Il parlait maintenant d’abondance, détendu par les demi-confidences de Marianne, heureux de ce petit plongeon dans le passé et mêlant aux perspectives du court voyage qu’ils allaient faire ensemble les souvenirs d’autrefois qui leur donnaient, à tous deux, l’impression d’être revenus un instant sur les vertes pelouses du Devonshire.

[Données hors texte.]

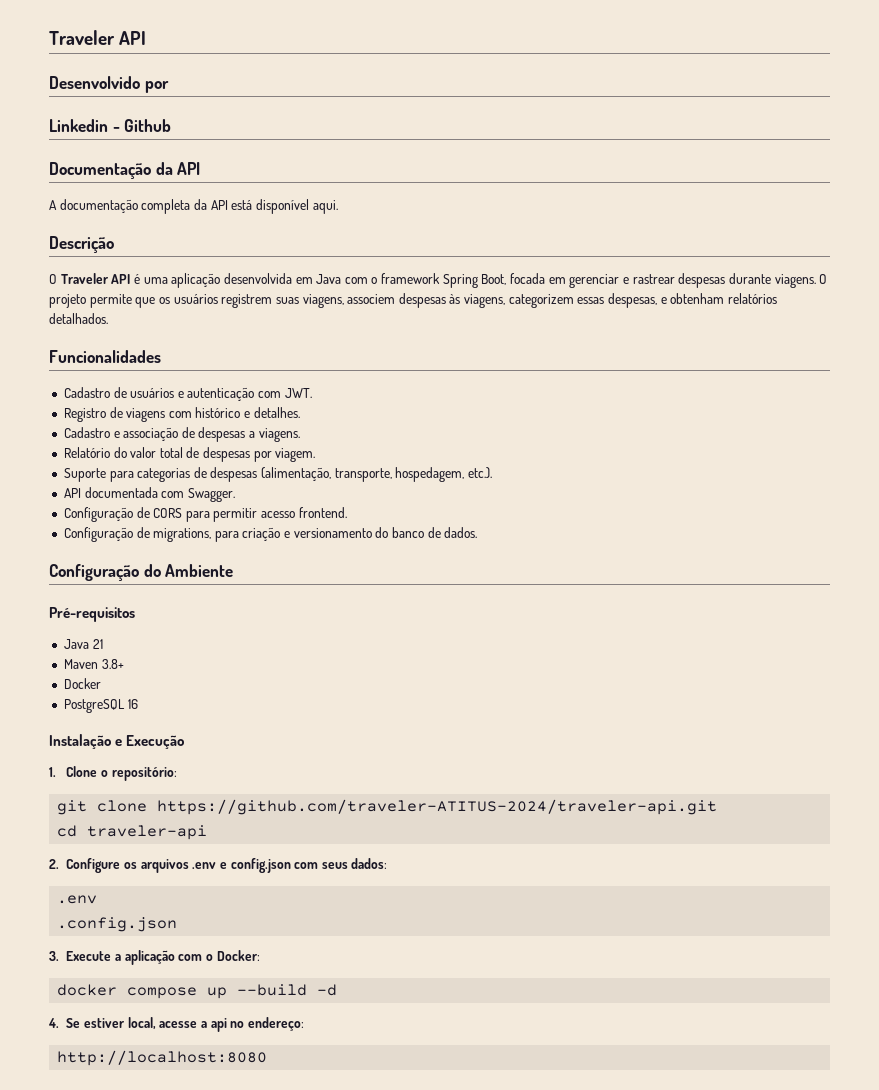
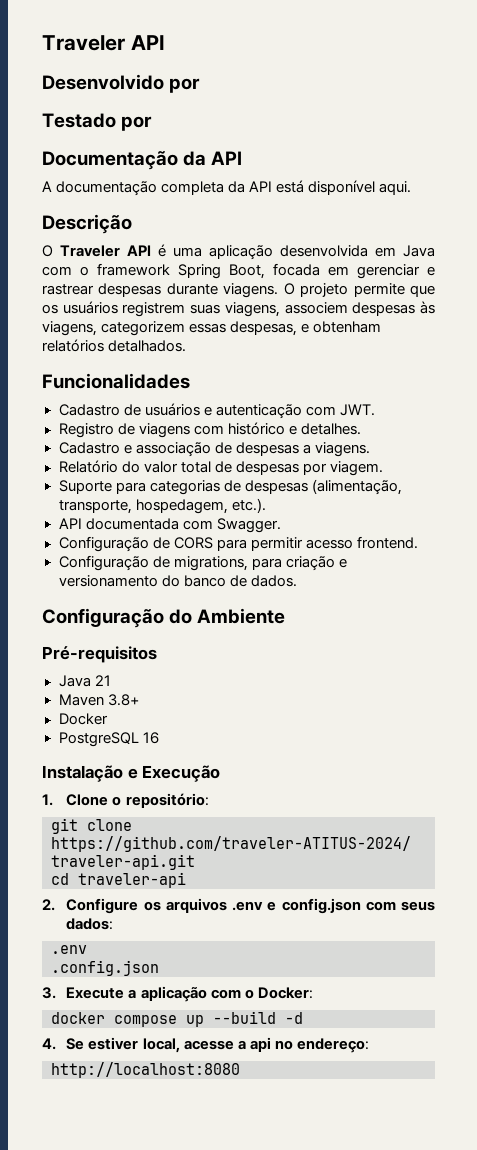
- Linkedin - Github
+ Testado por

Marianne se contentait de l’écouter. Elle se remettait mal d’avoir découvert tout à coup avec quelle facilité elle pouvait mentir... et être crue ! Elle avait mêlé la vérité à la fiction avec une aisance qui la stupéfiait et l’inquiétait tout à la fois. Les mots lui étaient venus tout seuls. Même, elle s’apercevait qu’avec l’habitude elle prenait maintenant un certain plaisir à cette comédie qu’il lui fallait jouer, une comédie sans autre public qu’elle-même pour juger de la réussite, mais qui l’obligeait au naturel, cette suprême expression du talent ; car, l’échec ne se traduirait pas par des coups de sifflet, mais bien par la prison ou par la mort. Et la conscience même du danger avait quelque chose d’excitant qui lui rendait le goût de la vie et lui faisait comprendre ce qui faisait la force d’un Théodoros.
Certes, il luttait pour l’indépendance de son pays, mais aussi il aimait le danger, il le recherchait pour la joie violente de se colleter avec lui et de le vaincre. N’eût-il pas eu de liberté à revendiquer qu’il se fût jeté quand même dans de difficiles aventures pour rien, pour le plaisir...
Elle-même découvrait soudain à sa mission une autre couleur que celle, amère, du devoir et de la contrainte : une saveur qu’une heure plus tôt elle lui eût refusée farouchement. Peut-être parce qu’elle lui avait coûté trop cher jusqu’ici pour ne pas l’accomplir jusqu’au bout !
Du long monologue de sir James, elle démêla aussi que l’homme au costume blanc était un certain Charles Cockerell, jeune architecte londonien passionné de vieilles pierres. Il s’était embarqué sur le « Jason » à
Athènes, en compagnie de son associé, un architecte de Liverpool nommé John Foster, avec lequel il se rendait à Constantinople, afin d’obtenir du gouvernement ottoman une autorisation de fouilles archéologiques concernant un temple qu’ils prétendaient avoir découvert, autorisation que leur refusait le pacha d’Athènes pour des raisons tout à fait obscures. Tous deux voyageaient pour le compte du club anglais des Dilettanti et venaient d’Egine où ils avaient déjà exercé leurs talents.